___ Exercise materials ___
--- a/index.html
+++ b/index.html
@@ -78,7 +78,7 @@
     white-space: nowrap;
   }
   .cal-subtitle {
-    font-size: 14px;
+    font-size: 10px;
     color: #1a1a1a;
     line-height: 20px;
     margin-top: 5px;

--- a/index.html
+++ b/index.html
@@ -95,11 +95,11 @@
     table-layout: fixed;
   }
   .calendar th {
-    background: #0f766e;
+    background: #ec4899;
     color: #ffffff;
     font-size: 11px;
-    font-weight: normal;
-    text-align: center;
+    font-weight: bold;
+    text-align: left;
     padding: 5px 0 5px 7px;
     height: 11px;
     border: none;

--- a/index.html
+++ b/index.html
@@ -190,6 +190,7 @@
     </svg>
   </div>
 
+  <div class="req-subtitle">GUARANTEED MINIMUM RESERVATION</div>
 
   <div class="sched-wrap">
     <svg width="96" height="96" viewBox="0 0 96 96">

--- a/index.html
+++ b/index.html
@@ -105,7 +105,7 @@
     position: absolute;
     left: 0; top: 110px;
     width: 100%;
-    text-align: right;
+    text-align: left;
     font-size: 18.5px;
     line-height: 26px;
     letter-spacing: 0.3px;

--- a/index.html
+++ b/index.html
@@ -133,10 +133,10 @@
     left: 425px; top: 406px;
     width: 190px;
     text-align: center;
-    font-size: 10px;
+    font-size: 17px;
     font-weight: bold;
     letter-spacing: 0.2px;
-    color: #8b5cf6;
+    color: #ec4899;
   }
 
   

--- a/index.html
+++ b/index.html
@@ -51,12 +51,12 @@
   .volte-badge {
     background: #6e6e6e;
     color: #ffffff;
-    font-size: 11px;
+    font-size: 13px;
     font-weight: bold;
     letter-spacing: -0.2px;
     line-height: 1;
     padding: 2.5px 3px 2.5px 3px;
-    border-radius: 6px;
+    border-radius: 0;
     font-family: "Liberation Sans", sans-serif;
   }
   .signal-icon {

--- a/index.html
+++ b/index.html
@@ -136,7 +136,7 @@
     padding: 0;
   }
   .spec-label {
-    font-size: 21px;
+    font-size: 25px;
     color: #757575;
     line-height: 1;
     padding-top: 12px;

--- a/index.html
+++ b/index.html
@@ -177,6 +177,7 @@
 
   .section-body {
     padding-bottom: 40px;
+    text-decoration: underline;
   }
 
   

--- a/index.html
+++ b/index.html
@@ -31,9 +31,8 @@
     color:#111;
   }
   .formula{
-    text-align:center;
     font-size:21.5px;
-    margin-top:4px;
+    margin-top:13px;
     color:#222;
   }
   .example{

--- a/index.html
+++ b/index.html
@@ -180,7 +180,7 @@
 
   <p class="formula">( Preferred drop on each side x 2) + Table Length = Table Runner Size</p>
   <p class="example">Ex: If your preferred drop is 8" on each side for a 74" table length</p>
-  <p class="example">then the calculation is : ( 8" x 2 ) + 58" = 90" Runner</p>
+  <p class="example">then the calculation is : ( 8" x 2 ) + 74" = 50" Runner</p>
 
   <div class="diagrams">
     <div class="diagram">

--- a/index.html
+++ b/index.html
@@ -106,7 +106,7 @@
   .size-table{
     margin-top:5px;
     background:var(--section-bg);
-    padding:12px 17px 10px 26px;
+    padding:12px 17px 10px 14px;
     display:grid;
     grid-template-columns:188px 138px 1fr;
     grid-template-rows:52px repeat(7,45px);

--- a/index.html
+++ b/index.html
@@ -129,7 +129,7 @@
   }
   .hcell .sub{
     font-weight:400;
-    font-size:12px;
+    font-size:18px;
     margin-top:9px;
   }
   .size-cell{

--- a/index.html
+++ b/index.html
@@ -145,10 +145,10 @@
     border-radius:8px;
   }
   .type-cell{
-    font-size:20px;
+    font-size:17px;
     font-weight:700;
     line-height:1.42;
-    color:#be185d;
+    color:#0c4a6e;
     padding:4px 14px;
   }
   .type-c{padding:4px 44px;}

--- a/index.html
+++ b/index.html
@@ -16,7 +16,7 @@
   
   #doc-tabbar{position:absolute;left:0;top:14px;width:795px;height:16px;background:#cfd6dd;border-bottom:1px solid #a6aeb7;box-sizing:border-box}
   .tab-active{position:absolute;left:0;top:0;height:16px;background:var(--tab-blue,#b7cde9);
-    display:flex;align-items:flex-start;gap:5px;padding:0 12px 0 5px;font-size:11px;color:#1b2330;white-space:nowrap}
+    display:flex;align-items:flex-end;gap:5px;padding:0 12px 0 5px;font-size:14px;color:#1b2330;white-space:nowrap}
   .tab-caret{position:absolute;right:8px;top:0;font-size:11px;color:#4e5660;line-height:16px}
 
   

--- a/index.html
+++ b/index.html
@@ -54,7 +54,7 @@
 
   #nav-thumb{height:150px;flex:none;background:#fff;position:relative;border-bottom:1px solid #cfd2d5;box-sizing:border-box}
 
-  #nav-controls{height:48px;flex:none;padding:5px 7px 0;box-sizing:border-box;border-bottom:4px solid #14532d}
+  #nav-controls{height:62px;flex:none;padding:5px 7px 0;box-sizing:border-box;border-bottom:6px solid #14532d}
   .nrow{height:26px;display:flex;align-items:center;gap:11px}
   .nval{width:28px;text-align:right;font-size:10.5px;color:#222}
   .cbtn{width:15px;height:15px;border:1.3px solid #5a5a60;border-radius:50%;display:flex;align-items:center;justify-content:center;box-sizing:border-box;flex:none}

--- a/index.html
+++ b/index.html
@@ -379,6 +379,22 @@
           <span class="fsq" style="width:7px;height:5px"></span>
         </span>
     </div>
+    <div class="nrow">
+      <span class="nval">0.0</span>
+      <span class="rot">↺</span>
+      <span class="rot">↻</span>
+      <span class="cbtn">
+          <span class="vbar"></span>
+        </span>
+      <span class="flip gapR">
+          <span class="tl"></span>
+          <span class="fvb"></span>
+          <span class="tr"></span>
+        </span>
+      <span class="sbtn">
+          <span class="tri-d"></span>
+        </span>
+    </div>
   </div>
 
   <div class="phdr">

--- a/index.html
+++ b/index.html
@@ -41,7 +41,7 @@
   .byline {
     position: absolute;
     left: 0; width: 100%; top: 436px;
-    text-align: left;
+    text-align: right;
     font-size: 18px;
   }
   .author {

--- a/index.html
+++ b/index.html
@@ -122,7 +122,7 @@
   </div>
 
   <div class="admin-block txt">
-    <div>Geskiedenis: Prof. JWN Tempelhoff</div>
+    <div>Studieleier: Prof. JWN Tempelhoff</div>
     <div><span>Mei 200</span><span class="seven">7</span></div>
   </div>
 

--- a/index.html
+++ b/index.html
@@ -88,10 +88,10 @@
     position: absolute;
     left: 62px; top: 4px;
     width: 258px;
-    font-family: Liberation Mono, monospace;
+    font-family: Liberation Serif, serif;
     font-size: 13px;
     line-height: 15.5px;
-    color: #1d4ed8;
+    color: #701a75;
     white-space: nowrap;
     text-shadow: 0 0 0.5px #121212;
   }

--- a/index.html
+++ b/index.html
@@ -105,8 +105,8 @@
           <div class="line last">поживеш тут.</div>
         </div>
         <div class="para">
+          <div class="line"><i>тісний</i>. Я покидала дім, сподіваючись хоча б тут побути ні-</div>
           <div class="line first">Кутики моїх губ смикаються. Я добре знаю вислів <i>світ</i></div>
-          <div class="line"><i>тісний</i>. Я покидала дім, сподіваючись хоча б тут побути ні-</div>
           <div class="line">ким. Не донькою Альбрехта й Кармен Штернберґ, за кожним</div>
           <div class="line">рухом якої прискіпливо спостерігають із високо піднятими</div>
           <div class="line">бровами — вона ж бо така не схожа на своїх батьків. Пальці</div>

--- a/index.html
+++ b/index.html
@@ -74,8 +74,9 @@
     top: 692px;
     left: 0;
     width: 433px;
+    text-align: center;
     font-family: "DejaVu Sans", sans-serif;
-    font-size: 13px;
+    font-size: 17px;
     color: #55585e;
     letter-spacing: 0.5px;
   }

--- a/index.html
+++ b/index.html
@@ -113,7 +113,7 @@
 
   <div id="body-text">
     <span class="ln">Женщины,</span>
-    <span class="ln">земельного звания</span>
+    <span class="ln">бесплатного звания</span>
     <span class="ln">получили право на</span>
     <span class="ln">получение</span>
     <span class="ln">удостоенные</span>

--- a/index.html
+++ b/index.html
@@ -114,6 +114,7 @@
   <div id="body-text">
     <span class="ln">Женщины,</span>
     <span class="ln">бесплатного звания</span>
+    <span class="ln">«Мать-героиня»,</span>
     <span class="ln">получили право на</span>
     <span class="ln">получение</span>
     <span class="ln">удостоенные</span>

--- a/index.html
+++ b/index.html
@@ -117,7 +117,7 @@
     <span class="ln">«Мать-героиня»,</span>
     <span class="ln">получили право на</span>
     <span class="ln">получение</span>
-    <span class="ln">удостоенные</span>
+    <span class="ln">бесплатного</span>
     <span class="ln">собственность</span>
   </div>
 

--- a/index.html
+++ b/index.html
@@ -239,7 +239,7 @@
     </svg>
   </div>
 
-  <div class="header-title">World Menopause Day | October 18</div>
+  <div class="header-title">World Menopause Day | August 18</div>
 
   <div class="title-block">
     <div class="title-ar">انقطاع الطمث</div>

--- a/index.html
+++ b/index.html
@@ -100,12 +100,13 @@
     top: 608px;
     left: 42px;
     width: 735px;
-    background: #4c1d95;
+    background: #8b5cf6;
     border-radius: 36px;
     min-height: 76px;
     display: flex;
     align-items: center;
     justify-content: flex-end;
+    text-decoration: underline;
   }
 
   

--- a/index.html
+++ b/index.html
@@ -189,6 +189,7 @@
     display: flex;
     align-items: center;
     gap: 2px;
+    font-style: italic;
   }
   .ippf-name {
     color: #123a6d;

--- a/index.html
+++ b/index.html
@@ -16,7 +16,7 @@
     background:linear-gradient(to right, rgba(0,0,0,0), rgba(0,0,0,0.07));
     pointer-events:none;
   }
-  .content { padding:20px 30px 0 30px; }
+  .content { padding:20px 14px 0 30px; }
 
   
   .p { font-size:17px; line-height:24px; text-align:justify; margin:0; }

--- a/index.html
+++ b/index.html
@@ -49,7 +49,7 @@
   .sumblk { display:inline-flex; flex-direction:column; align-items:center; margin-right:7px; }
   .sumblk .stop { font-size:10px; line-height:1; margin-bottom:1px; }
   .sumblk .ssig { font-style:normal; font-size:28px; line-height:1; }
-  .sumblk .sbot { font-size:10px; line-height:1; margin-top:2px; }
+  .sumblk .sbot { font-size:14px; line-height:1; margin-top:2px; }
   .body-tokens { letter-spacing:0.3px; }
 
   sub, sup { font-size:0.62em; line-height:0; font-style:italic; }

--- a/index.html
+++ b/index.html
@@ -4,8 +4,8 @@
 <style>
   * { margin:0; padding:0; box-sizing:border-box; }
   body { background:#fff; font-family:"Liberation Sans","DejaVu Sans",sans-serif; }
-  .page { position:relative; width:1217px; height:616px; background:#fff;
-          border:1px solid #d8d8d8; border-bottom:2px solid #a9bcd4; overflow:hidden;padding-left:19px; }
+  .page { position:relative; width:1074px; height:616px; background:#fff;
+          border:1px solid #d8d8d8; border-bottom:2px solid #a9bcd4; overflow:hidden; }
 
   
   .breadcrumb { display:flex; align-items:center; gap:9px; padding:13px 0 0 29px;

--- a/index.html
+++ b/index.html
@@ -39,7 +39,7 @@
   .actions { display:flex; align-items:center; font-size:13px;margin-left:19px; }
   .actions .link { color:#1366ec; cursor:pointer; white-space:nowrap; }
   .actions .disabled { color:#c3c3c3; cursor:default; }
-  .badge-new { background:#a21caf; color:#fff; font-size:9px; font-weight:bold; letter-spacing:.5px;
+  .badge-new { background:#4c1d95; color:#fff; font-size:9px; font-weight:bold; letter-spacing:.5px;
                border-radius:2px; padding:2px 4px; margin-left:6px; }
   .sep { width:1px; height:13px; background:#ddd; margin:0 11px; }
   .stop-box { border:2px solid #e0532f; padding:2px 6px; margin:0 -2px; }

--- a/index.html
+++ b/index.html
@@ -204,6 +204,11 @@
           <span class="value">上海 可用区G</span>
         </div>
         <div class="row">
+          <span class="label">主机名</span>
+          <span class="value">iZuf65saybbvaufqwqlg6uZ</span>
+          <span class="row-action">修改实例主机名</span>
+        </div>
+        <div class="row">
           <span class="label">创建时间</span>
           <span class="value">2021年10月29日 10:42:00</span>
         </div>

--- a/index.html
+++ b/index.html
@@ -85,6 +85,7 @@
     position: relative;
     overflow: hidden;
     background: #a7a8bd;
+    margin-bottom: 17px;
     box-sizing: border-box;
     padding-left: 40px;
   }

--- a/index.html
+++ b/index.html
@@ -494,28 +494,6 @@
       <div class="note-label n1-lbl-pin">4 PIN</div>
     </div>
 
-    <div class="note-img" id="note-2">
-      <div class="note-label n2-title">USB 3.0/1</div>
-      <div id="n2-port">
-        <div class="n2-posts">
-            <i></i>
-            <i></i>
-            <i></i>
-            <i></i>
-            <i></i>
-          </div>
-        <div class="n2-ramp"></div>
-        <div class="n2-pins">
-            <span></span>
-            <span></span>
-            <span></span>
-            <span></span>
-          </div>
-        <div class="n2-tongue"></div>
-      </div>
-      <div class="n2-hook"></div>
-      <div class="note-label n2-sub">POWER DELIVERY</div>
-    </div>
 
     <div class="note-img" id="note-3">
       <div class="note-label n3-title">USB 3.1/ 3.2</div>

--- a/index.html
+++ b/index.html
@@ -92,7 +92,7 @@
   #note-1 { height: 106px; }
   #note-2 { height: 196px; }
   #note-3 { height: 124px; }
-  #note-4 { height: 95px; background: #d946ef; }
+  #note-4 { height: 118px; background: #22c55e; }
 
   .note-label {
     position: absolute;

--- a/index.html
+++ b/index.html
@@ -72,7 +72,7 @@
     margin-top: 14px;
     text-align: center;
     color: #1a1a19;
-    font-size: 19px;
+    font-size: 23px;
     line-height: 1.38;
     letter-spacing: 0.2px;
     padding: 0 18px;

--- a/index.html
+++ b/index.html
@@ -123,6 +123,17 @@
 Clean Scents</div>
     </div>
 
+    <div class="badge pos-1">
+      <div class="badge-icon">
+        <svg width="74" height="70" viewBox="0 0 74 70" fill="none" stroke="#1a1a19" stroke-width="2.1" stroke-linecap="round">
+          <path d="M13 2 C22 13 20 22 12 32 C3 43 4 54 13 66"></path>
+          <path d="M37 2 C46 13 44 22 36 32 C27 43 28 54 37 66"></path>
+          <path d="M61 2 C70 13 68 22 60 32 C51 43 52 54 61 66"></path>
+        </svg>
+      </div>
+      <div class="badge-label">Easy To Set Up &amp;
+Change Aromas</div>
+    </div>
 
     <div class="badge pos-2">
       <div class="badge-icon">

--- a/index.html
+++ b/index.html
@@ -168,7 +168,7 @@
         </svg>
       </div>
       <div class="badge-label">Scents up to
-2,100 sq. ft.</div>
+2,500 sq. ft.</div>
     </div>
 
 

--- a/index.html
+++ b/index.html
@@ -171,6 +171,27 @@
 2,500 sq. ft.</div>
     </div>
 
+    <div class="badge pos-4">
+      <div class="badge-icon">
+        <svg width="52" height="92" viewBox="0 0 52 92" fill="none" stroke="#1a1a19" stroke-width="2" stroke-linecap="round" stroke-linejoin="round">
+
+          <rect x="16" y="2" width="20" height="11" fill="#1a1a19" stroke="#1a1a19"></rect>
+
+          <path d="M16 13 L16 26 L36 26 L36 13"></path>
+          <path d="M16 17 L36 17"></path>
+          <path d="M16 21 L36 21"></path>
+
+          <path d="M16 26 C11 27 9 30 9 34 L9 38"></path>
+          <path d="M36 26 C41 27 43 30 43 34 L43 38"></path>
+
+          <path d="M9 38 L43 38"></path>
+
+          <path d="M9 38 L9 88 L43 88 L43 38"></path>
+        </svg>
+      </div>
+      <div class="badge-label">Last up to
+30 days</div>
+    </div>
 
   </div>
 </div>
___
▶ _Directions for this task_
When a line of the data holds the string "drop", pick it out and copy it.

▶ _Written solution_
   <p class="formula">( Preferred drop on each side x 2) + Table Length = Table Runner Size</p>
   <p class="example">Ex: If your preferred drop is 8" on each side for a 74" table length</p>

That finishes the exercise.